Javiti se is the verb Croatians reach for dozens of times a day — to say "get in touch", "let me know", "I'll be in touch", "drop me a line", "answer (the phone)". If you want to sound like a real person texting and calling people rather than a textbook, this is one of the first verbs to own completely. It is reflexive (it travels with the particle se), it puts the person you contact in the dative, and the whole thing leans on the second-position clitic rules that make Croatian word order feel alien at first. Get Javi mi se! right and you have a phrase you will use for the rest of your life.
Aspect
The pair is javljati se (imperfective) and javiti se (perfective). They split exactly along the perfective/imperfective line you would expect:
- javiti se (pf) — a single act of making contact: Javit ću ti se sutra ("I'll get in touch with you tomorrow"), Javi mi se kad stigneš ("Let me know when you arrive").
- javljati se (impf) — repeated or ongoing contacting, or "be in touch / keep in touch": Javljam ti se svaki dan ("I message you every day"), Više mi se ne javlja ("He doesn't get in touch with me anymore").

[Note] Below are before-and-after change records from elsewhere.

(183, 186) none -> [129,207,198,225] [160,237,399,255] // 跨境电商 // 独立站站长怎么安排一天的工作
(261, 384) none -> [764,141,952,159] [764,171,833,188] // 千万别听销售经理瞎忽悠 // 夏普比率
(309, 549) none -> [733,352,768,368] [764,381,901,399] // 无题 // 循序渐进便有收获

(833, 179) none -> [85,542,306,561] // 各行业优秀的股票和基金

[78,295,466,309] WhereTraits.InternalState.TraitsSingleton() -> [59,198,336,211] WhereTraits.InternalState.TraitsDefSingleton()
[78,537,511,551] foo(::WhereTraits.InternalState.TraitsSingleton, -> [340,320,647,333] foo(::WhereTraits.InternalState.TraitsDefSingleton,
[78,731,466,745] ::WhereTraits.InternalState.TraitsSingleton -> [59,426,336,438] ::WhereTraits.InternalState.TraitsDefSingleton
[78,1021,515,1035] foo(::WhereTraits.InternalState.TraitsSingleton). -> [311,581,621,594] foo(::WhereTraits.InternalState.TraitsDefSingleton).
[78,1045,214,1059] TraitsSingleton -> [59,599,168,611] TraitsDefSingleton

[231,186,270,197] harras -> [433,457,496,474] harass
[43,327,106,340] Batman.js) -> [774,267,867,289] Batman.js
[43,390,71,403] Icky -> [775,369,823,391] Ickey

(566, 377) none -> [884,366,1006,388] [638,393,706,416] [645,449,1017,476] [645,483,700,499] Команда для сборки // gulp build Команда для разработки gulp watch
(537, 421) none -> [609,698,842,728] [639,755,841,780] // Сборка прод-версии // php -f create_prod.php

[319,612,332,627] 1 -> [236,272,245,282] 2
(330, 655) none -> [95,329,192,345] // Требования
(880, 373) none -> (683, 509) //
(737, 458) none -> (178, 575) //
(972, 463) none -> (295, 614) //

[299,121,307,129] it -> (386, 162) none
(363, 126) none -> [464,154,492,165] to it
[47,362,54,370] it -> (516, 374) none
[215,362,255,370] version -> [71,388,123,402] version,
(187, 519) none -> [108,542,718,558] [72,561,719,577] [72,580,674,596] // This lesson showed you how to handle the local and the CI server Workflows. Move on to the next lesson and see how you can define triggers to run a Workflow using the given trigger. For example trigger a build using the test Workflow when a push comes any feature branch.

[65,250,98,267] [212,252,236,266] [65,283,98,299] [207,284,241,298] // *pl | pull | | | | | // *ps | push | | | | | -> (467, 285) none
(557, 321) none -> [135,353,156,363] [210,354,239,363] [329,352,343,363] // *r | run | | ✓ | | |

A useful instinct: a one-off "let me know" is javiti se; a habit, a complaint about frequency, or "he keeps calling" is javljati se. The aspect system behind this is laid out at aspect overview.
Present tense
Javiti se is a clean i-class verb (stem jav-, theme vowel -i-), so the endings are -im, -iš, -i, -imo, -ite, -e. The imperfective javljati se is a-class (stem javlja-, note the lj from jotation) with -am, -aš, -a, -amo, -ate, -aju. Below is the perfective; both are shown together so you can feel the difference.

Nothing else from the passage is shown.